WORK INSTRUCTIONS: In the entries below, begin at the line that has "gap: 20px ->" and stop after the line that has "text-align: none ->"; output those lines exactly, leaving out pictures.

DATA IN THIS EXERCISE:
◇ ◇ ◇

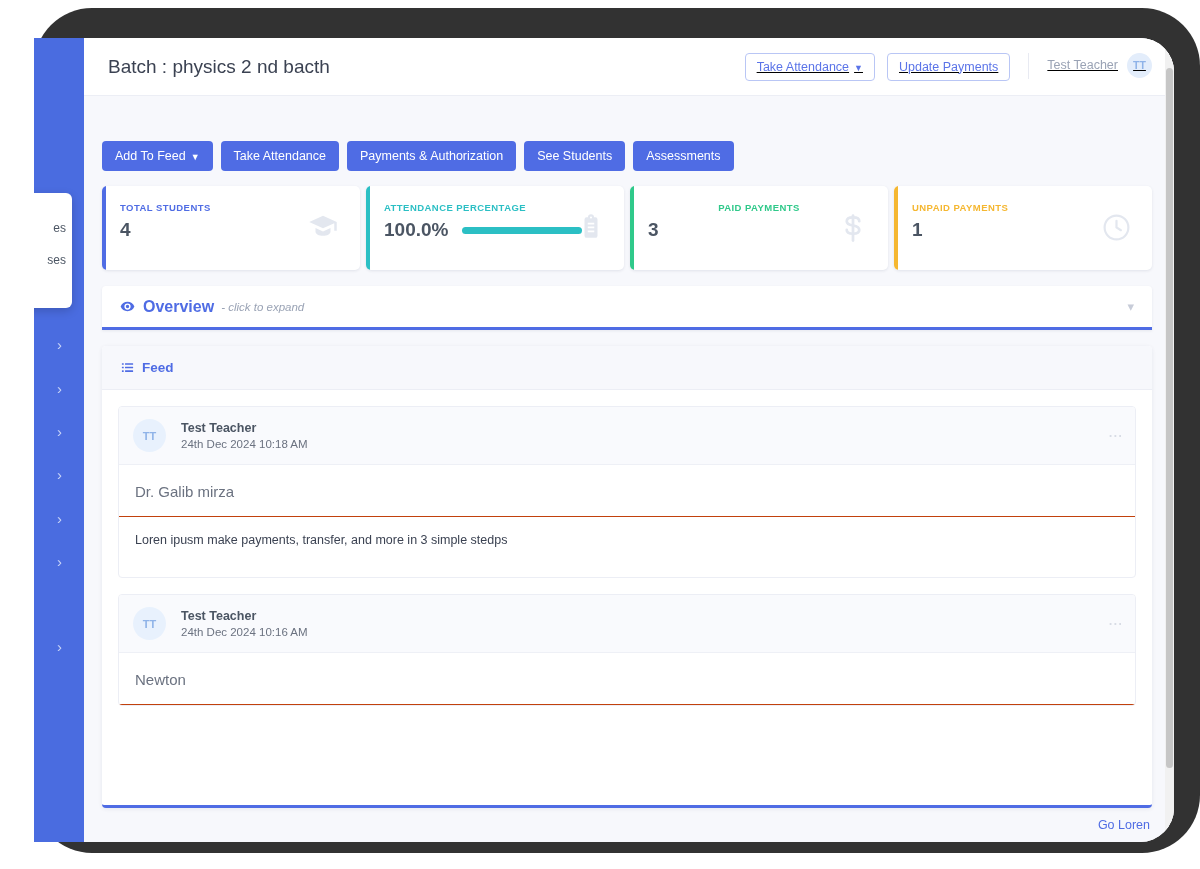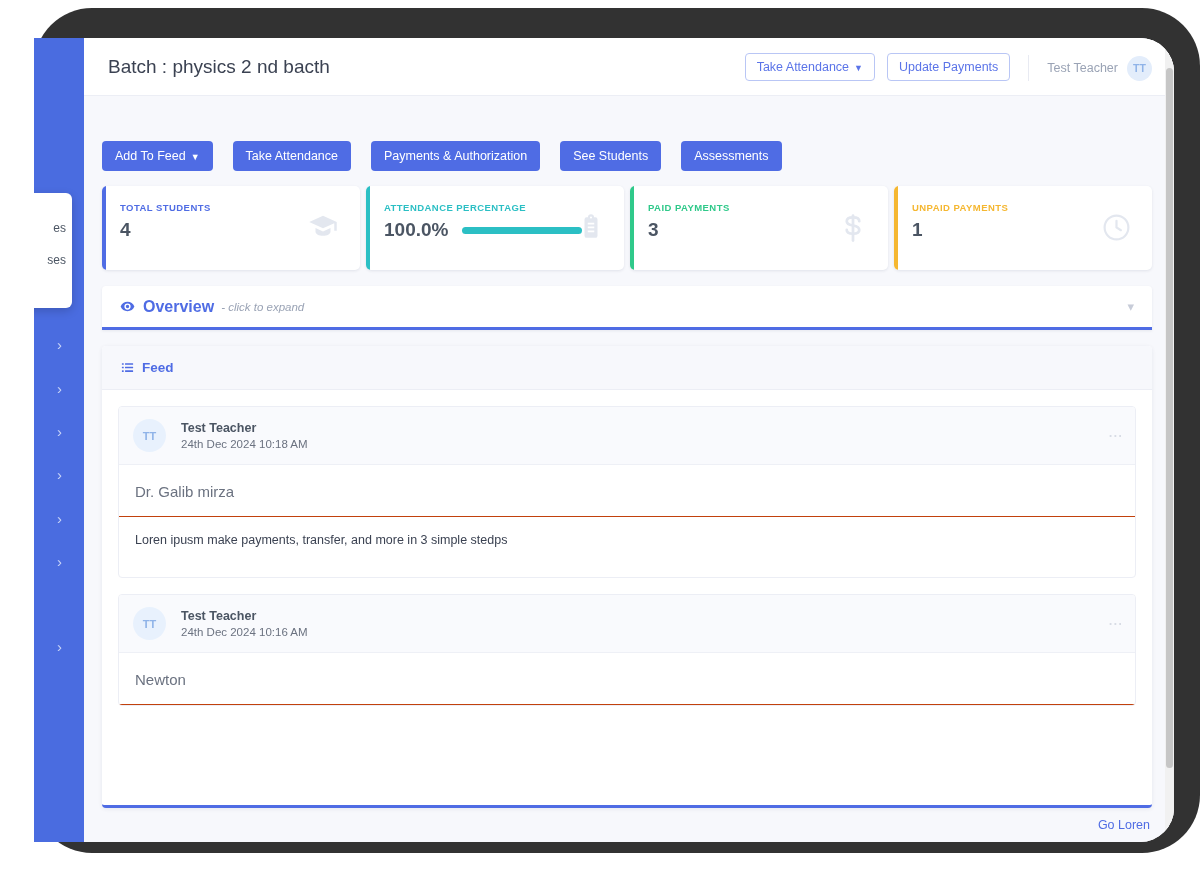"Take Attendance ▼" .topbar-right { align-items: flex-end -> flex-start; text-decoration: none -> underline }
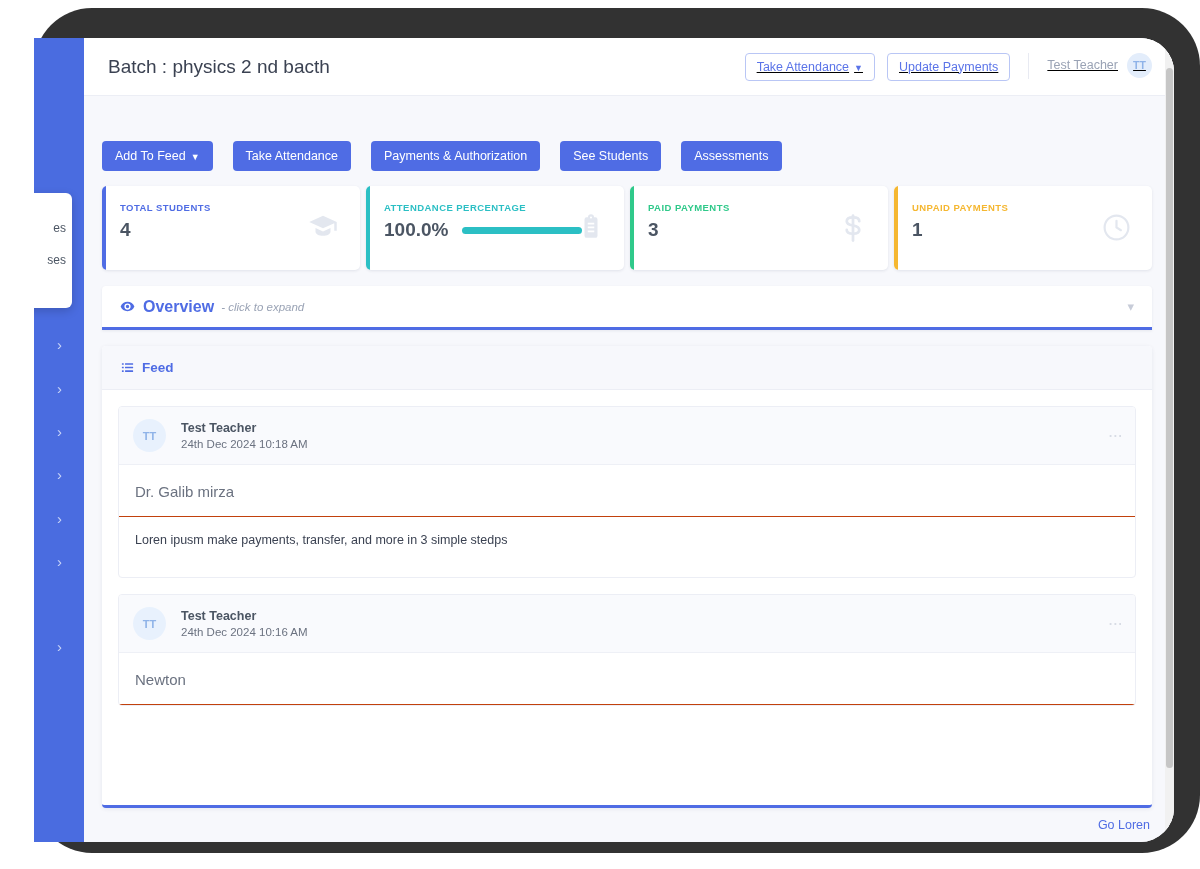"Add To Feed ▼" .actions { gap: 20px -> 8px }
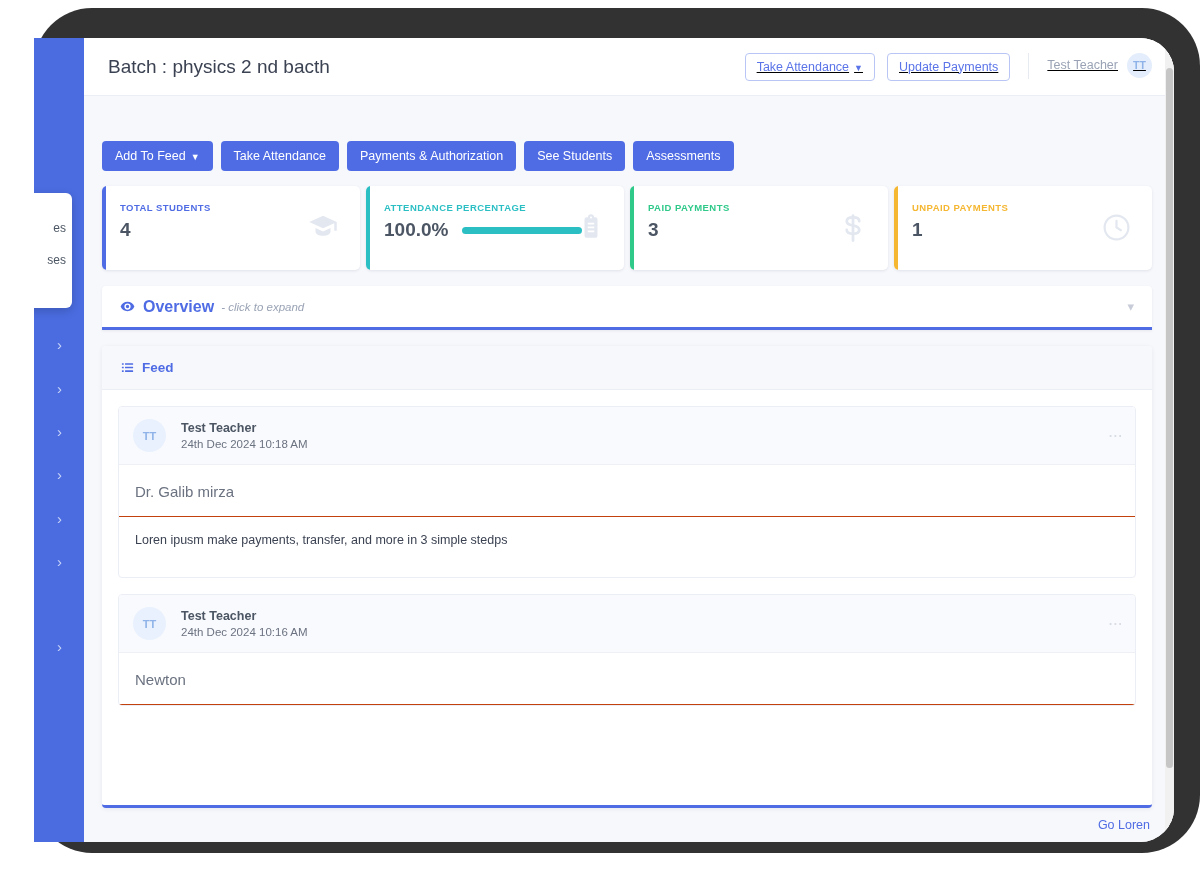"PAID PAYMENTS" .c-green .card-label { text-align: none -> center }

◇ ◇ ◇

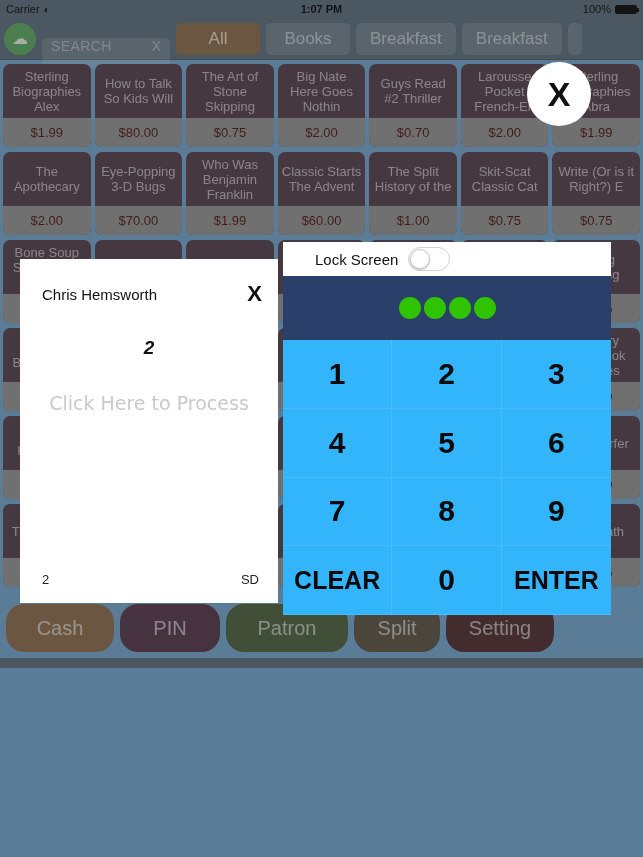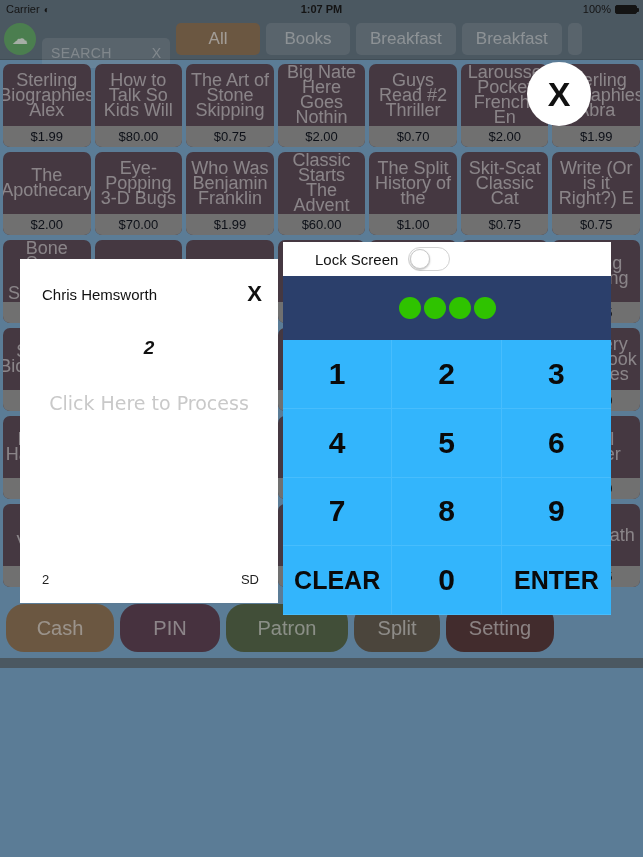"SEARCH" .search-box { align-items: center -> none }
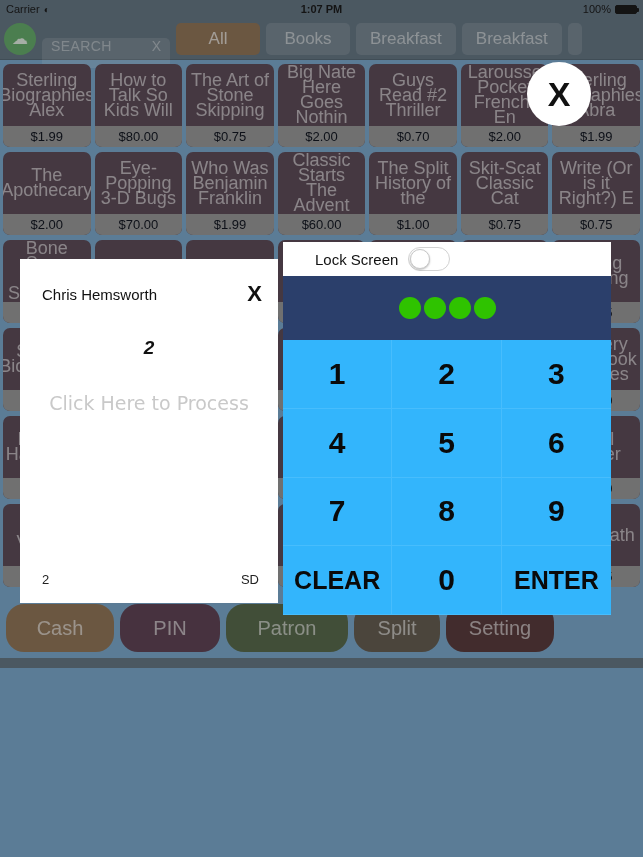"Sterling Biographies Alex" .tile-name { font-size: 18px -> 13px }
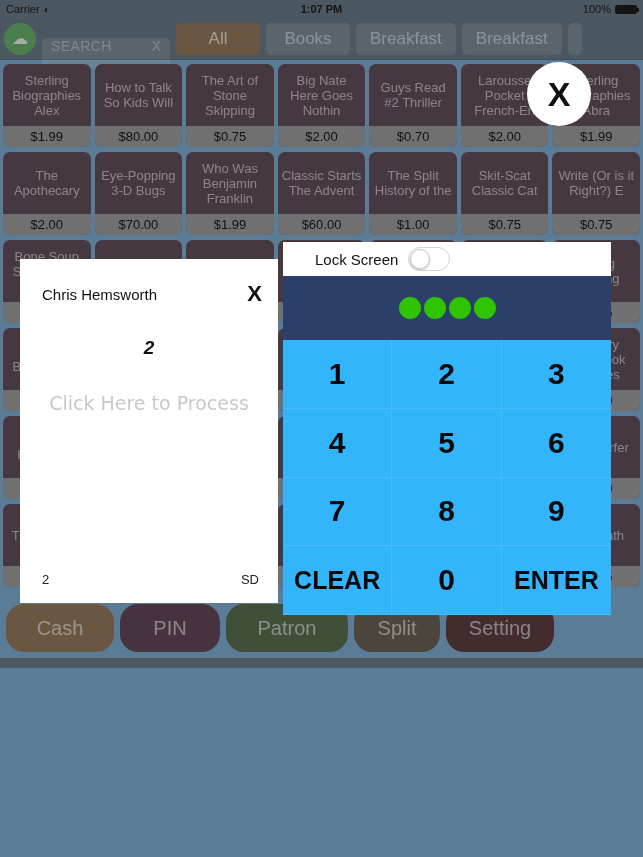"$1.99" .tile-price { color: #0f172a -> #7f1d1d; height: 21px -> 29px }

◇ ◇ ◇

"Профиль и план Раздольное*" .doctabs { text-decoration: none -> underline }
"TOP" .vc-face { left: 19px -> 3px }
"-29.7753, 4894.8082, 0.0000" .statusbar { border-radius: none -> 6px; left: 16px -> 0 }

◇ ◇ ◇

TASK SOLUTION:
"Add To Feed ▼" .actions { gap: 20px -> 8px }
"PAID PAYMENTS" .c-green .card-label { text-align: none -> center }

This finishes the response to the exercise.